Şehrin merkezinde bir yıkıntı öylece bırakılmış, müze olacak…
O akşam da Kültür ve Sanat Merkezi açılıyor.
Salon hınca hınç dolu, herkes en güzel kıyafetlerini giymiş…
Konuşmacılar anlayışlı, lafı çok uzatmıyorlar…
Ve eğlence başlıyor…
Şarkılar,
Halaylar,
Dengbejler…
Ah o ikide bir kesilen elektrik de olmasa!
Türkiye Fırat’ın suyunu kesmiş ondandır diyorlar, yoksa barajımız vardır…
Her elektrik kesildiğinde ‘Şehitler Ölmez’ diye bir ses yükseliyor….
Ve elektrik geldiğinde hayat kaldığı yerden devam ediyor.
Anlattılar:
Rojava Üniversitesi kurulmuş geçen yıl, dört de fakültesi varmış: Ekonomi, Petrol, Ziraat ve Eğitim Bilimleri. Çok yakında Tıp Fakültesi de açılacak diye herkes çok heyecanlı.
Peymangahlar ise eğitimin omurgasını oluşturuyormuş. İlk kurulduklarında peymangahlarda okuma yazma öğrenenler şimdi öğretmen olmuş. Zira geçen yıldan bu yana Kamışlı da dahil Rojava’da bütün ilk ve ortaokullarda eğitim Rojava Özerk Yönetimi’ndeymiş. Varolan öğretmenlerin sayısı yetmeyince, henüz okuma yazma öğrenenler de işe koyulmuş. Ama bu öğretmenlerin de eğitimi hala devam ediyor. Her üç ayda bir kurs alıyorlar, her biri ayrı bir ders konusunda uzmanlaşıyor. Diğer tarafta Mezopotamya Akademisi; siyaset, sosyoloji, hukuk alanlarında eğitimlere devam ediyor. Kadınlar, Jineoloji Akademisi için harıl harıl çalışıyor…
***
Aslında yazıya başlarken niyetim Irak Kürdistanı ve Suriye Kürdistanı arasındaki ilişkilere odaklanmaktı.
Mesela Roj peşmergeleri ne zaman Rojava’ya geçecek?

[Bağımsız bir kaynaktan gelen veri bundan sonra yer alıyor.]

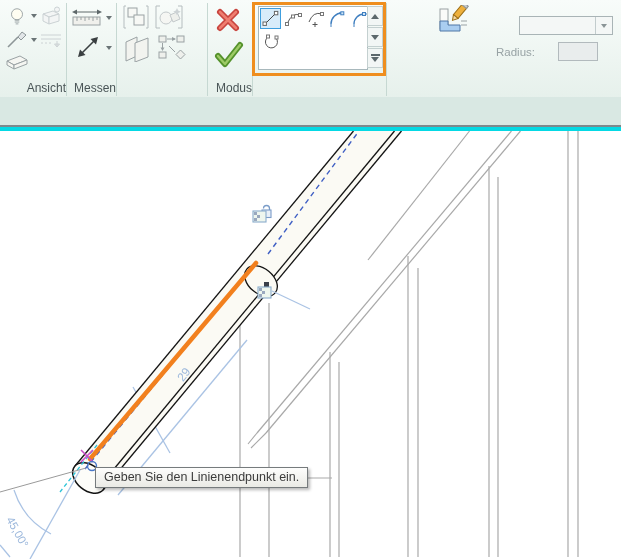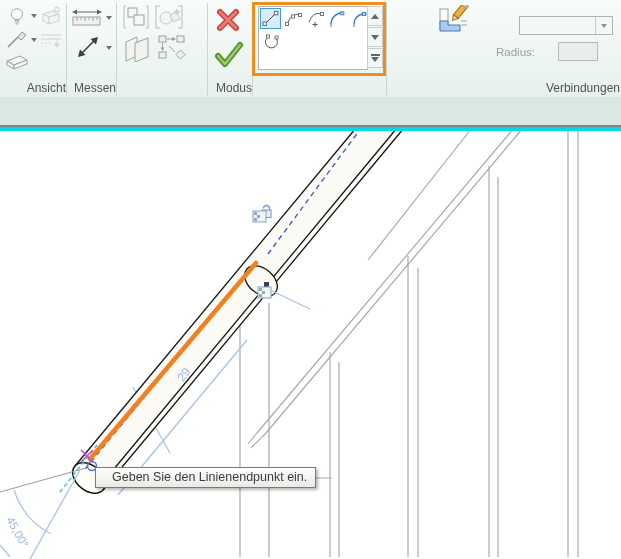--- a/index.html
+++ b/index.html
@@ -29,21 +29,21 @@
   .expander .bar{width:9px;height:1.5px;background:#5c686c;}
   .gel-btn{position:absolute;left:388px;top:3px;width:128px;height:72px;text-align:center;cursor:default;}
   .gel-text{position:absolute;top:43px;left:0;width:128px;font-size:11.5px;line-height:12px;color:#333;}
   .combo{position:absolute;left:519px;top:16px;width:94px;height:19px;background:#f4f7f6;border:1px solid #a9b4b6;box-sizing:border-box;}
   .combo .dd{position:absolute;right:0;top:0;width:16px;height:17px;border-left:1px solid #c2cccd;
              display:flex;align-items:center;justify-content:center;}
   .radius-label{position:absolute;left:496px;top:46px;font-size:11.5px;color:#98a3a5;}
   .radius-input{position:absolute;left:558px;top:42px;width:38px;height:17px;background:#e9eded;border:1px solid #b2babd;}
   
   .canvas-svg{position:absolute;left:0;top:0;z-index:1;}
-  .tooltip{position:absolute;left:95px;top:467px;z-index:7;padding:2px 8px 3px 16px;
+  .tooltip{position:absolute;left:95px;top:467px;z-index:7;padding:2px 8px 3px 8px;
            font-size:12.5px;color:#3c3c3c;background:linear-gradient(#fdfdfc,#eaeae5);
            border:1px solid #767b7d;box-shadow:2px 2px 3px rgba(0,0,0,.28);white-space:nowrap;}
 </style>
 </head>
 <body>
 
 <svg class="canvas-svg" width="621" height="559" viewBox="0 0 621 559">
 
   <g stroke="#a9a9a9" stroke-width="1.2" fill="none">
     <line x1="469.5" y1="131" x2="368" y2="260"></line>
@@ -327,19 +327,18 @@
     </div>
   </div>
   <div class="combo">
     <span></span>
     <div class="dd">
       <div class="caret" style="position:static;border-top-color:#8a9496"></div>
     </div>
   </div>
   <div class="radius-label">Radius:</div>
   <div class="radius-input"></div>
-  <div class="plabel" style="left:387px;width:233px">Verbindungen</div>
 </div>
 
 <div class="ribbon-border"></div>
 <div class="cyan-bar"></div>
 
 <div class="tooltip">Geben Sie den Linienendpunkt ein.</div>
 
 </body></html>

Irak Kürdistanı’na kaçan 280 bin Suriye Kürdü mülteci neden hala dönmüyor?
ENKS çatısı altında toplanan partiler ne düşünüyor?
Kürdistan Bölgesel Yönetimi Peşhabur ve Rabia kapılarını daha ne kadar bir açıp bir kapayacak?
Ya da Kobane’nin nüfusu neden hala 120 bin? Geride kalanlar neyi bekliyor?
Tabii başka konular da var:
Kamışlı’da Hıristiyanların mahallesinde mevcut komiteler artık aralarına pek ‘heval’ görmek istemiyor. Hevaller de bundan şikayetçi değil gibi. Bize ihtiyaçları kalmadı artık diyorlar…
Kobane’de ise Melelerin aklına ‘Dul kadınların illa da evlenmek zorunda olmadığı’ pek yatmamış görünüyor…
Rımelan’dan çıkan petrol hangi güzergahlardan geçip pazara ulaşıyor…
QSD alanları olarak anılan Gri Spi, Mınbiç, Tabqa, Şehba yarın kime kalır üzerinde daha fazla kafa yormak gerekiyor…
***
Ama bu işin bir özeti ne derseniz?
‘Suriye’de bir Kürt devleti kurulmasına izin vermeyiz’ gürültülerinin arasında Rojava öle yıkıla da olsa ayakta kalmaya devam edecek görünüyor.